* **WORK ORDER**
Reproduce every record below exactly, with the pictures left out.

SUPPLIED ENTRIES section start

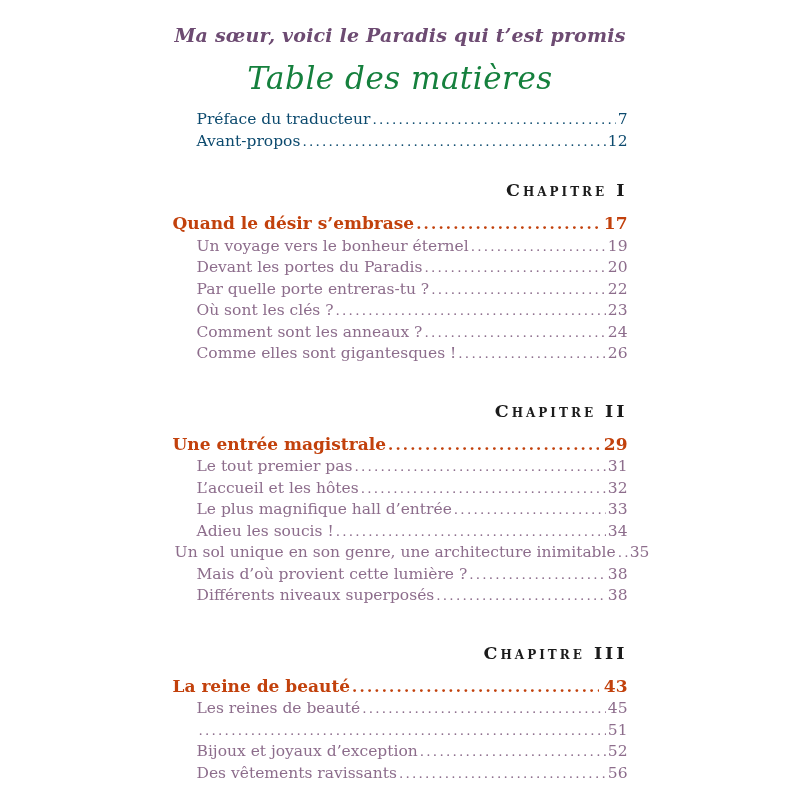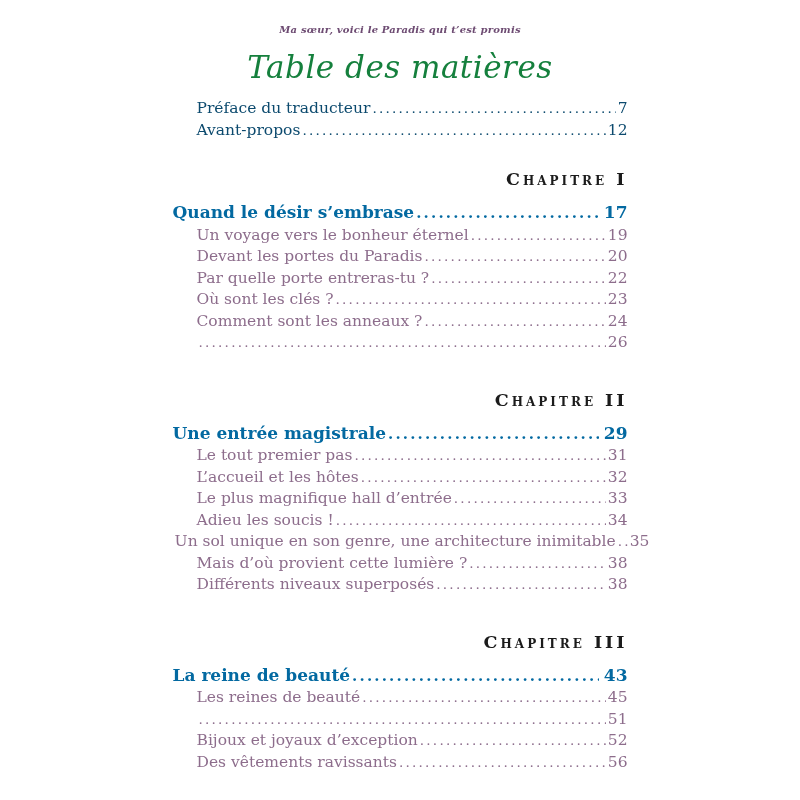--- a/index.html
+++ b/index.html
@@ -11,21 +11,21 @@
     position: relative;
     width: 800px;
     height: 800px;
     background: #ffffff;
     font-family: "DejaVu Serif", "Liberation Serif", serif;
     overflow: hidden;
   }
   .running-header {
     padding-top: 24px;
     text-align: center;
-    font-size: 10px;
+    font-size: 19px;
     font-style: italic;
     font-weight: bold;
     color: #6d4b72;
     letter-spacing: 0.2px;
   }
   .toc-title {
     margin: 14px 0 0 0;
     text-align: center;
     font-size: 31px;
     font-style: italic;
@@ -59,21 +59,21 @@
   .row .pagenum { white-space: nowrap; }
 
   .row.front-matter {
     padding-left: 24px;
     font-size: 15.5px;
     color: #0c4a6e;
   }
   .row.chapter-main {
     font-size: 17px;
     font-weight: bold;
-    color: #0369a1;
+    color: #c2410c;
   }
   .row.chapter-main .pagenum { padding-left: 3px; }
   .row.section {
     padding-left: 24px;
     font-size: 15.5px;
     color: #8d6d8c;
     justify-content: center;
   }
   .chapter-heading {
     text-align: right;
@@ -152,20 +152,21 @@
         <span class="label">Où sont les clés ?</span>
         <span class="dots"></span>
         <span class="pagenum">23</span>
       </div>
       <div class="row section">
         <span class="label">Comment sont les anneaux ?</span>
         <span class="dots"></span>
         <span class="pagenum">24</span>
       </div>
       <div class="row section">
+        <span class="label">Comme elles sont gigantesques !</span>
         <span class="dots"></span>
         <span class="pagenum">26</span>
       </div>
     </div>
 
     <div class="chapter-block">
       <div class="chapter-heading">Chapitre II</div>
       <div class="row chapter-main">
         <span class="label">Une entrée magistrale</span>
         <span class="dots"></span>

SUPPLIED ENTRIES section end

* **EXERCISE OUTPUT**
--- a/index.html
+++ b/index.html
@@ -11,21 +11,21 @@
     position: relative;
     width: 800px;
     height: 800px;
     background: #ffffff;
     font-family: "DejaVu Serif", "Liberation Serif", serif;
     overflow: hidden;
   }
   .running-header {
     padding-top: 24px;
     text-align: center;
-    font-size: 10px;
+    font-size: 19px;
     font-style: italic;
     font-weight: bold;
     color: #6d4b72;
     letter-spacing: 0.2px;
   }
   .toc-title {
     margin: 14px 0 0 0;
     text-align: center;
     font-size: 31px;
     font-style: italic;
@@ -59,21 +59,21 @@
   .row .pagenum { white-space: nowrap; }
 
   .row.front-matter {
     padding-left: 24px;
     font-size: 15.5px;
     color: #0c4a6e;
   }
   .row.chapter-main {
     font-size: 17px;
     font-weight: bold;
-    color: #0369a1;
+    color: #c2410c;
   }
   .row.chapter-main .pagenum { padding-left: 3px; }
   .row.section {
     padding-left: 24px;
     font-size: 15.5px;
     color: #8d6d8c;
     justify-content: center;
   }
   .chapter-heading {
     text-align: right;
@@ -152,20 +152,21 @@
         <span class="label">Où sont les clés ?</span>
         <span class="dots"></span>
         <span class="pagenum">23</span>
       </div>
       <div class="row section">
         <span class="label">Comment sont les anneaux ?</span>
         <span class="dots"></span>
         <span class="pagenum">24</span>
       </div>
       <div class="row section">
+        <span class="label">Comme elles sont gigantesques !</span>
         <span class="dots"></span>
         <span class="pagenum">26</span>
       </div>
     </div>
 
     <div class="chapter-block">
       <div class="chapter-heading">Chapitre II</div>
       <div class="row chapter-main">
         <span class="label">Une entrée magistrale</span>
         <span class="dots"></span>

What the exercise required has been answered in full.